Questa è la sconcertante panoramica che si presenta ad un potenziale investitore che, attratto dalla invogliante posizione geografica della zona industriale di Modugno, dovesse decidere di effettuare un sopralluogo, al fine di valutare l’opportunità di investire i propri denari sul territorio.  La situazione appare tanto più grave se si considera che il degrado sopra evidenziato attiene ai servizi essenziali di una zona industriale che voglia, per lo meno, essere qualificata come tale. Pertanto è superfluo precisare che la realizzazione di altri servizi, che la renderebbero una zona d’eccellenza, non è stata mai neppure contemplata in un futuro remoto.

Il riferimento è, chiaramente, alla realizzazione di zone a servizi: ad esempio un centro con aree commerciali da destinare alla creazione di molteplici attività, quali  un bar o un ristorante dove i dipendenti delle industrie ivi ubicate potrebbero trascorrere la pausa pranzo, o dove gli imprenditori del luogo potrebbero organizzare i propri pranzi di lavoro senza doversi addentrare nel traffico cittadino, ma anche un asilo nido dove le lavoratrici “madri” potrebbero portare i propri figli, collocandoli, durante l’orario di lavoro, in un luogo prontamente raggiungibile per qualsiasi evenienza.

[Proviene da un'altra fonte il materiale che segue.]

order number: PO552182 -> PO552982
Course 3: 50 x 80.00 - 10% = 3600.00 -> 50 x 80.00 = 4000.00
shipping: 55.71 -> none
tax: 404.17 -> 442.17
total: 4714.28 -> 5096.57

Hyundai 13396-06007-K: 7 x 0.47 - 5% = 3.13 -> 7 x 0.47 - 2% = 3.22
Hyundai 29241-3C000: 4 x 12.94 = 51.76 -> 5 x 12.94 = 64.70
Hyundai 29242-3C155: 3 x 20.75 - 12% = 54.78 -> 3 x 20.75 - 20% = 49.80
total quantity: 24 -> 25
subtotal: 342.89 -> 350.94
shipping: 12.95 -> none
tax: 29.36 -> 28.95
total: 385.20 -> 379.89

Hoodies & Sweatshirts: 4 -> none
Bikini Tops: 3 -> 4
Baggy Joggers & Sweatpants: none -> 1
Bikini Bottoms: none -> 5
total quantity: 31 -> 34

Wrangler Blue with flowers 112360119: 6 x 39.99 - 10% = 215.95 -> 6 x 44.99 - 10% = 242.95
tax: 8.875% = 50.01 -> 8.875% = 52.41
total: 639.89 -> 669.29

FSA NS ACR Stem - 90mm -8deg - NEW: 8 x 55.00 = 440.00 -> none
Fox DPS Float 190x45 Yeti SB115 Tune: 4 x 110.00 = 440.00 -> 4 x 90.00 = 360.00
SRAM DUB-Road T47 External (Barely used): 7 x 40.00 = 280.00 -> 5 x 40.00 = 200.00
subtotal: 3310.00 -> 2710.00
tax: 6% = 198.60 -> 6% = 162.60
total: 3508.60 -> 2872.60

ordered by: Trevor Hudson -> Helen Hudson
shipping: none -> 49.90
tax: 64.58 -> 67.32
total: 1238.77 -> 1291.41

Questi, forse, sono progetti utopistici, ai quali, probabilmente, nessuno ha  mai pensato, ma i servizi essenziali, quelli più volte promessi, andrebbero al più presto forniti. Occorrerebbe, in tal senso, innanzitutto effettuare una manutenzione straordinaria generale della rete stradale che, realizzata in prevalenza negli anni 70-80, necessita di un intervento radicale. Altrettanto dicasi per l’attivazione di un servizio di raccolta differenziata dei rifiuti, della predisposizione di un servizio di sorveglianza da organizzare di concerto con la Polizia Municipale e di un moderno servizio di illuminazione pubblica.